Activity: In your copy of the data below, reproduce every entry exactly and omit the pictures.
****************************************
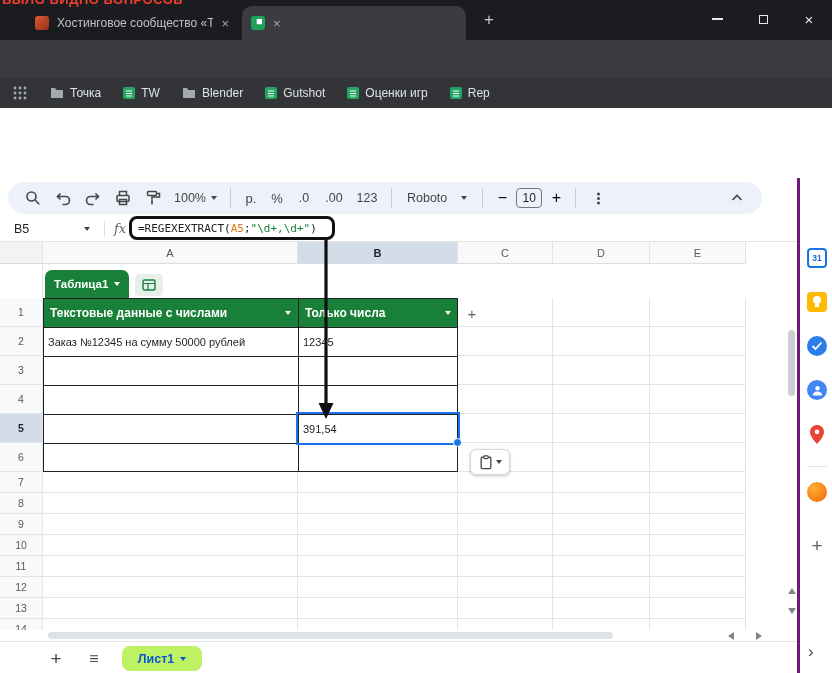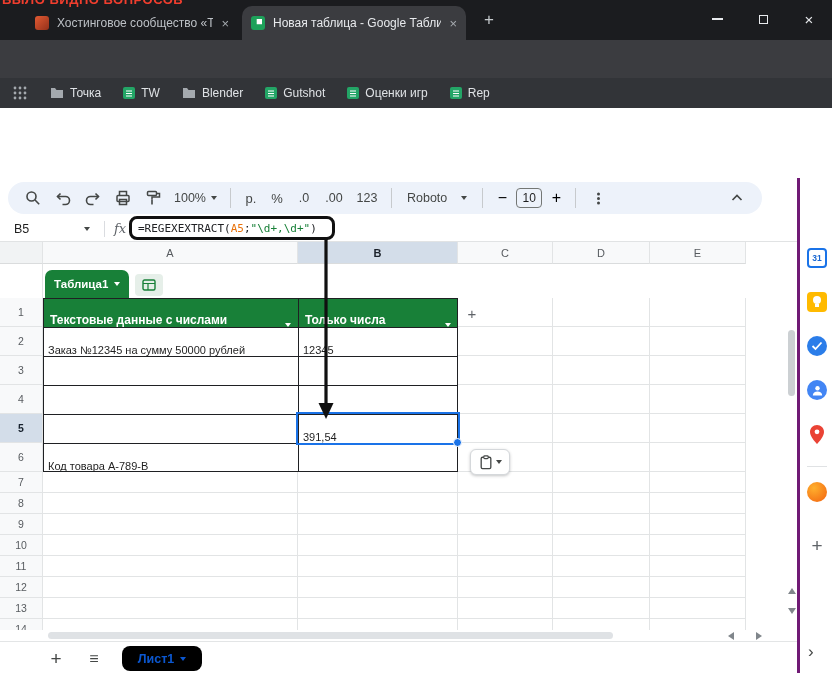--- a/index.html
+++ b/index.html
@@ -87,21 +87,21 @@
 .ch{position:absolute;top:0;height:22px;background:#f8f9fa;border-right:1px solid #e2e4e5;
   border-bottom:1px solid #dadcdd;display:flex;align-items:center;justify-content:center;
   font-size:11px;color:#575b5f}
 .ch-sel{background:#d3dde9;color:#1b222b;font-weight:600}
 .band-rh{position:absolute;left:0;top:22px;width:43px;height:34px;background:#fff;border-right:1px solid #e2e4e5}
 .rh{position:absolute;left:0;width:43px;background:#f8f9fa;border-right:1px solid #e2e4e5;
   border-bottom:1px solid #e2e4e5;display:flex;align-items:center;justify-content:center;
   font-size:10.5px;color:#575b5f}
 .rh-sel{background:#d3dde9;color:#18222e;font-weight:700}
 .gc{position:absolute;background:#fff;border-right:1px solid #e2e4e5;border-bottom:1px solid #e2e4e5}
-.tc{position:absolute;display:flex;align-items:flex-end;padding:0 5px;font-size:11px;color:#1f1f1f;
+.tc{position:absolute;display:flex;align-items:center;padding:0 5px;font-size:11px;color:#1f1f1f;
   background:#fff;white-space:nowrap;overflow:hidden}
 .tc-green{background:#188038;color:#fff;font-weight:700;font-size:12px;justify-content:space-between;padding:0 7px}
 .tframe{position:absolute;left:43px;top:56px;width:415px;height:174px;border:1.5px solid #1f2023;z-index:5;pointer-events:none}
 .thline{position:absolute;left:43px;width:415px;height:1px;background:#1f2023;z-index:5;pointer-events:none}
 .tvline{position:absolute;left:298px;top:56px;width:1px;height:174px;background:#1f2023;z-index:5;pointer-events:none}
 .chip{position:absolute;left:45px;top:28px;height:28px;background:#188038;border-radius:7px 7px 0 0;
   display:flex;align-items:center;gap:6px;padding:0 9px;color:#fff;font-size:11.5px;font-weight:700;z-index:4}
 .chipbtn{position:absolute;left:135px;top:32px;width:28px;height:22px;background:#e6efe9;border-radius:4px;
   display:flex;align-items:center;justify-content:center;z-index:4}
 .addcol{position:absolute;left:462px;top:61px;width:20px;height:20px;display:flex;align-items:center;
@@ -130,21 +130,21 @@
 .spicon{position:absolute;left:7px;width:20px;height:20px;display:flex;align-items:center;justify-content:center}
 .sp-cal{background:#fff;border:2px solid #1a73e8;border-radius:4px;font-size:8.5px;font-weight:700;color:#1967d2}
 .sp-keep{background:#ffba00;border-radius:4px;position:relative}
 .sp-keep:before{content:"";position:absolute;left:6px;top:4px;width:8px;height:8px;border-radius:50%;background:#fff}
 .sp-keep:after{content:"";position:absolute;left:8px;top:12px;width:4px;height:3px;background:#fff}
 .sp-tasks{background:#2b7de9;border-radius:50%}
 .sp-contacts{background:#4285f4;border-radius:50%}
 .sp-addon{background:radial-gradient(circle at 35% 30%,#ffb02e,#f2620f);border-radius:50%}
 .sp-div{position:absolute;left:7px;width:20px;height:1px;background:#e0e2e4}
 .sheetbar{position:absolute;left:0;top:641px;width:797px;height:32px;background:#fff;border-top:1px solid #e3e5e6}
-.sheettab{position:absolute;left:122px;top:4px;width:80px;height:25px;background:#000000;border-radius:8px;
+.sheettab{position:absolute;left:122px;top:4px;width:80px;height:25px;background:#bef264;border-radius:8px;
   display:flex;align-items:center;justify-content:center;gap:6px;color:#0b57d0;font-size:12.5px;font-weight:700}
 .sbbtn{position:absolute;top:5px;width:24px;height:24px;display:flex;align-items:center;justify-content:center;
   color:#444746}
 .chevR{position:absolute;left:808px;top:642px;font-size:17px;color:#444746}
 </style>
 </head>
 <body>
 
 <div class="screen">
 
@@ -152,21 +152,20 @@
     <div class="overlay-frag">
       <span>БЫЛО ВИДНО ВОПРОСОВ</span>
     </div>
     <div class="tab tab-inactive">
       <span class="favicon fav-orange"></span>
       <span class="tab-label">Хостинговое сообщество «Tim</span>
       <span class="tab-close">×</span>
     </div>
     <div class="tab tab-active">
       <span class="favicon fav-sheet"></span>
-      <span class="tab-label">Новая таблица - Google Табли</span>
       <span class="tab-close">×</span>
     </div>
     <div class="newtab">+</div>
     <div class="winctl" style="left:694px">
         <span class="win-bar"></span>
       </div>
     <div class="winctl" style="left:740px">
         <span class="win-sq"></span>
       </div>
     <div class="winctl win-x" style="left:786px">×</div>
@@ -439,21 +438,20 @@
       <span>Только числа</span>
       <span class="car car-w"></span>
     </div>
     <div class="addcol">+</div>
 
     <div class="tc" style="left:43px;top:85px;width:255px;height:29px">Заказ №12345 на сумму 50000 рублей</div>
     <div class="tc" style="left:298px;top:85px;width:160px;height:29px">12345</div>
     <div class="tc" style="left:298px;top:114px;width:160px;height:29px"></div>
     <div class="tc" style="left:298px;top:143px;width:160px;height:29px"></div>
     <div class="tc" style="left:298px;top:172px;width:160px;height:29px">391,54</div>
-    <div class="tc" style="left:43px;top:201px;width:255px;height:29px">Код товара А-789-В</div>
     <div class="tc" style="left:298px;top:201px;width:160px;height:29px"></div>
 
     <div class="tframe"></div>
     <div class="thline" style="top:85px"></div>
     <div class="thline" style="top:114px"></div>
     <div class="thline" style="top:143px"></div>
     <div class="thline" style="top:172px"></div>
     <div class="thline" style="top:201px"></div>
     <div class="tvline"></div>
****************************************
Result of this task:
--- a/index.html
+++ b/index.html
@@ -87,21 +87,21 @@
 .ch{position:absolute;top:0;height:22px;background:#f8f9fa;border-right:1px solid #e2e4e5;
   border-bottom:1px solid #dadcdd;display:flex;align-items:center;justify-content:center;
   font-size:11px;color:#575b5f}
 .ch-sel{background:#d3dde9;color:#1b222b;font-weight:600}
 .band-rh{position:absolute;left:0;top:22px;width:43px;height:34px;background:#fff;border-right:1px solid #e2e4e5}
 .rh{position:absolute;left:0;width:43px;background:#f8f9fa;border-right:1px solid #e2e4e5;
   border-bottom:1px solid #e2e4e5;display:flex;align-items:center;justify-content:center;
   font-size:10.5px;color:#575b5f}
 .rh-sel{background:#d3dde9;color:#18222e;font-weight:700}
 .gc{position:absolute;background:#fff;border-right:1px solid #e2e4e5;border-bottom:1px solid #e2e4e5}
-.tc{position:absolute;display:flex;align-items:flex-end;padding:0 5px;font-size:11px;color:#1f1f1f;
+.tc{position:absolute;display:flex;align-items:center;padding:0 5px;font-size:11px;color:#1f1f1f;
   background:#fff;white-space:nowrap;overflow:hidden}
 .tc-green{background:#188038;color:#fff;font-weight:700;font-size:12px;justify-content:space-between;padding:0 7px}
 .tframe{position:absolute;left:43px;top:56px;width:415px;height:174px;border:1.5px solid #1f2023;z-index:5;pointer-events:none}
 .thline{position:absolute;left:43px;width:415px;height:1px;background:#1f2023;z-index:5;pointer-events:none}
 .tvline{position:absolute;left:298px;top:56px;width:1px;height:174px;background:#1f2023;z-index:5;pointer-events:none}
 .chip{position:absolute;left:45px;top:28px;height:28px;background:#188038;border-radius:7px 7px 0 0;
   display:flex;align-items:center;gap:6px;padding:0 9px;color:#fff;font-size:11.5px;font-weight:700;z-index:4}
 .chipbtn{position:absolute;left:135px;top:32px;width:28px;height:22px;background:#e6efe9;border-radius:4px;
   display:flex;align-items:center;justify-content:center;z-index:4}
 .addcol{position:absolute;left:462px;top:61px;width:20px;height:20px;display:flex;align-items:center;
@@ -130,21 +130,21 @@
 .spicon{position:absolute;left:7px;width:20px;height:20px;display:flex;align-items:center;justify-content:center}
 .sp-cal{background:#fff;border:2px solid #1a73e8;border-radius:4px;font-size:8.5px;font-weight:700;color:#1967d2}
 .sp-keep{background:#ffba00;border-radius:4px;position:relative}
 .sp-keep:before{content:"";position:absolute;left:6px;top:4px;width:8px;height:8px;border-radius:50%;background:#fff}
 .sp-keep:after{content:"";position:absolute;left:8px;top:12px;width:4px;height:3px;background:#fff}
 .sp-tasks{background:#2b7de9;border-radius:50%}
 .sp-contacts{background:#4285f4;border-radius:50%}
 .sp-addon{background:radial-gradient(circle at 35% 30%,#ffb02e,#f2620f);border-radius:50%}
 .sp-div{position:absolute;left:7px;width:20px;height:1px;background:#e0e2e4}
 .sheetbar{position:absolute;left:0;top:641px;width:797px;height:32px;background:#fff;border-top:1px solid #e3e5e6}
-.sheettab{position:absolute;left:122px;top:4px;width:80px;height:25px;background:#000000;border-radius:8px;
+.sheettab{position:absolute;left:122px;top:4px;width:80px;height:25px;background:#bef264;border-radius:8px;
   display:flex;align-items:center;justify-content:center;gap:6px;color:#0b57d0;font-size:12.5px;font-weight:700}
 .sbbtn{position:absolute;top:5px;width:24px;height:24px;display:flex;align-items:center;justify-content:center;
   color:#444746}
 .chevR{position:absolute;left:808px;top:642px;font-size:17px;color:#444746}
 </style>
 </head>
 <body>
 
 <div class="screen">
 
@@ -152,21 +152,20 @@
     <div class="overlay-frag">
       <span>БЫЛО ВИДНО ВОПРОСОВ</span>
     </div>
     <div class="tab tab-inactive">
       <span class="favicon fav-orange"></span>
       <span class="tab-label">Хостинговое сообщество «Tim</span>
       <span class="tab-close">×</span>
     </div>
     <div class="tab tab-active">
       <span class="favicon fav-sheet"></span>
-      <span class="tab-label">Новая таблица - Google Табли</span>
       <span class="tab-close">×</span>
     </div>
     <div class="newtab">+</div>
     <div class="winctl" style="left:694px">
         <span class="win-bar"></span>
       </div>
     <div class="winctl" style="left:740px">
         <span class="win-sq"></span>
       </div>
     <div class="winctl win-x" style="left:786px">×</div>
@@ -439,21 +438,20 @@
       <span>Только числа</span>
       <span class="car car-w"></span>
     </div>
     <div class="addcol">+</div>
 
     <div class="tc" style="left:43px;top:85px;width:255px;height:29px">Заказ №12345 на сумму 50000 рублей</div>
     <div class="tc" style="left:298px;top:85px;width:160px;height:29px">12345</div>
     <div class="tc" style="left:298px;top:114px;width:160px;height:29px"></div>
     <div class="tc" style="left:298px;top:143px;width:160px;height:29px"></div>
     <div class="tc" style="left:298px;top:172px;width:160px;height:29px">391,54</div>
-    <div class="tc" style="left:43px;top:201px;width:255px;height:29px">Код товара А-789-В</div>
     <div class="tc" style="left:298px;top:201px;width:160px;height:29px"></div>
 
     <div class="tframe"></div>
     <div class="thline" style="top:85px"></div>
     <div class="thline" style="top:114px"></div>
     <div class="thline" style="top:143px"></div>
     <div class="thline" style="top:172px"></div>
     <div class="thline" style="top:201px"></div>
     <div class="tvline"></div>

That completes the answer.